NAME¶
lamssi_boot - overview of LAM's boot SSI modules
DESCRIPTION¶
The "kind" for boot SSI modules is "boot". Specifically, the
string "boot" (without the quotes) is the prefix that can be used as
the prefix to arguments when passing values to boot modules at run time. For
example:
- lamboot -ssi boot rsh hostfile
- Specifies to use the "rsh" boot module, and lamboot across all
the nodes listed in the file hostfile.
LAM currently has several boot modules: bproc, globus, rsh (which includes ssh),
slurm, and tm.
The LAM/MPI User's Guide contains much detail about all of the boot modules. All
users are strongly encouraged to read it. This man page is a summary of the
available information.
SELECTING A BOOT MODULE¶
Only one boot module may be selected per command execution. Hence, the selection
of which module occurs once when a given command initializes. Once the module
is chosen, it is used for the duration of the program run.

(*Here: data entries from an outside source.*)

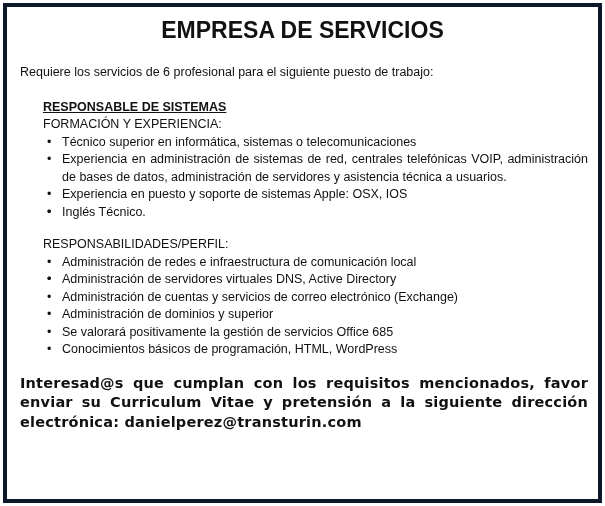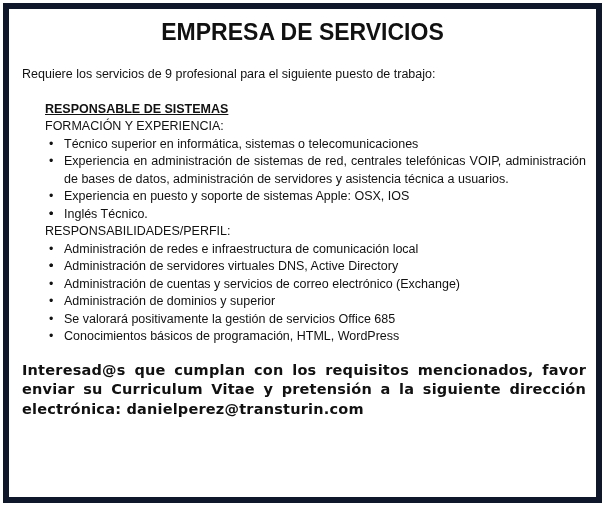"EMPRESA DE SERVICIOS" .page { border: 6px solid #0f172a -> 4px solid #0f172a }
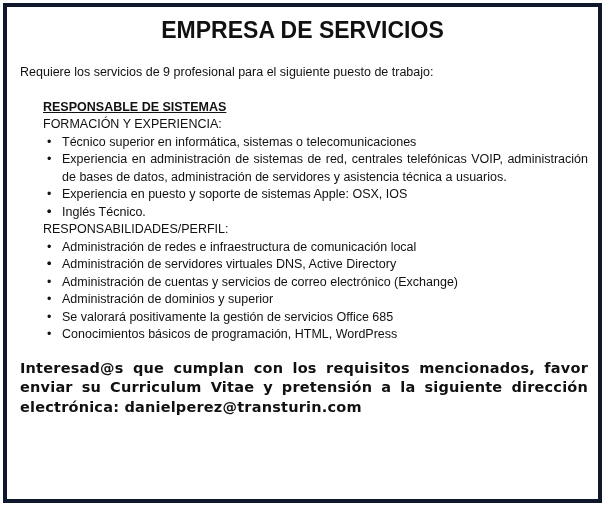"Requiere los servicios de 9" p.intro { text: 9 -> 6 }
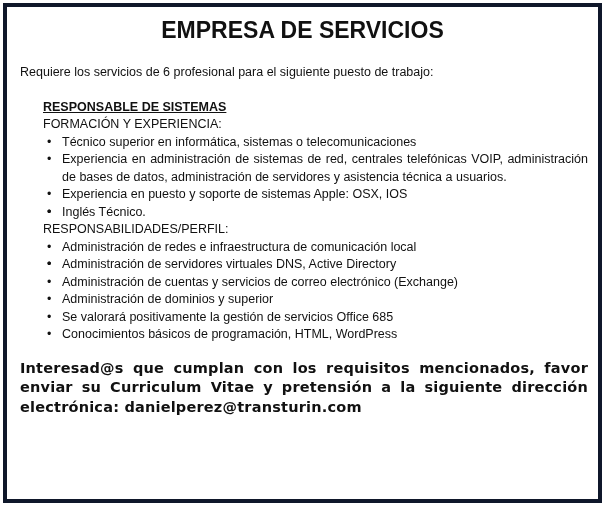"RESPONSABILIDADES/PERFIL:" .section-heading.gap { margin-top: none -> 15px }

In most cases, LAM will automatically select the "best" module at
run-time. LAM will query all available modules at run time to obtain a list of
priorities. The module with the highest priority will be used. If multiple
modules return the same priority, LAM will select one at random. Priorities
are in the range of 0 to 100, with 0 being the lowest priority and 100 being
the highest. At run time, each module will examine the run-time environment
and return a priority value that is appropriate.
For example, when running a PBS job, the
tm module will return a
sufficiently high priority value such that it will be selected and the other
available modules will not.
Most modules allow run time parameters to override the priorities that they
return that allow changing the order (and therefore ultimate selection) of the
available boot modules. See below.
Alternatively, a specific module may be selected by the user by specifying a
value for the
boot parameter (either by environment variable or by the
-ssi command line parameter). In this case, no other modules will be
queried by LAM. If the named module returns a valid priority, it will be used.
For example:
- lamboot -ssi boot rsh hostfile
- Tells LAM to only query the rsh boot module and see if it is
available to run.
If the boot module that is selected is unable to run (e.g., attempting to use
the tm boot module when not running in a PBS job), an appropriate error
message will be printed and execution will abort.
AVAILABLE MODULES¶
As with all SSI modules, it is possible to pass parameters at run time. This
section discusses the built-in LAM boot modules, as well as the run-time
parameters that they accept.
In the discussion below, parameters to boot modules are discussed in terms of
name and
value. The
name and
value may be
specified as command line arguments to the
lamboot,
lamgrow,
recon, and
lamwipe commands with the
-ssi switch, or they
may be set in environment variables of the form
LAM_MPI_SSI_
name=
value. Note that using the
-ssi command
line switch will take precendence over any previously-set environment
variables.
bproc Boot Module¶
The bproc boot module uses native bproc functionality (e.g., the
bproc_execmove library call) to launch jobs on slaves nodes from the
head node. Checks are made before launching to ensure that the nodes are
available and are "owned" by the user and/or the user's group.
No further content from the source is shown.